• [Recorded information]
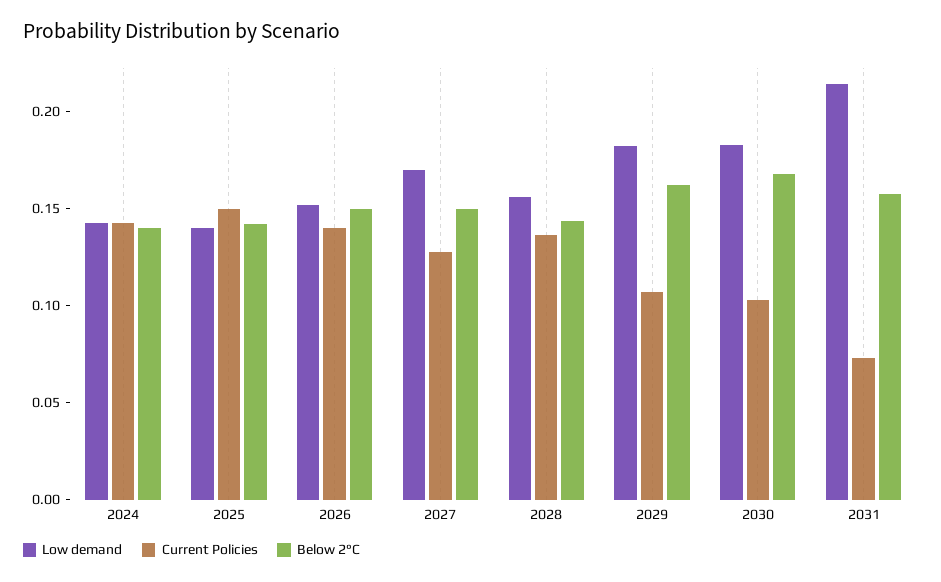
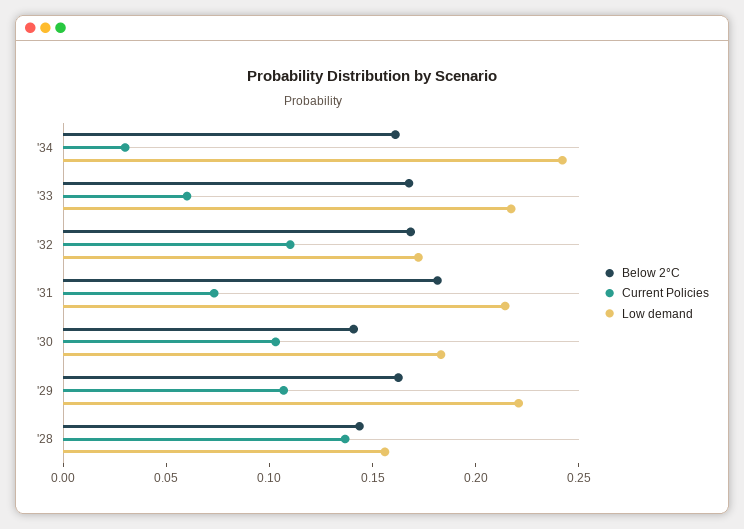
Low demand, 2024: 0.14 -> none
Current Policies, 2024: 0.14 -> none
Below 2°C, 2024: 0.14 -> none
Low demand, 2025: 0.14 -> none
Current Policies, 2025: 0.15 -> none
Below 2°C, 2025: 0.14 -> none
Low demand, 2026: 0.15 -> none
Current Policies, 2026: 0.14 -> none
Below 2°C, 2026: 0.15 -> none
Low demand, 2027: 0.17 -> none
Current Policies, 2027: 0.13 -> none
Below 2°C, 2027: 0.15 -> none
Low demand, 2029: 0.18 -> 0.22
Below 2°C, 2030: 0.17 -> 0.14
Below 2°C, 2031: 0.16 -> 0.18
Below 2°C, '34: none -> 0.16
Current Policies, '34: none -> 0.03
Low demand, '34: none -> 0.24
Below 2°C, '33: none -> 0.17
Current Policies, '33: none -> 0.06
Low demand, '33: none -> 0.22
Below 2°C, '32: none -> 0.17
Current Policies, '32: none -> 0.11
Low demand, '32: none -> 0.17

• [What you are asked to do] Where a line of the entries contains the word "Current", copy that line.

• [Finished exercise]
Current Policies, 2024: 0.14 -> none
Current Policies, 2025: 0.15 -> none
Current Policies, 2026: 0.14 -> none
Current Policies, 2027: 0.13 -> none
Current Policies, '34: none -> 0.03
Current Policies, '33: none -> 0.06
Current Policies, '32: none -> 0.11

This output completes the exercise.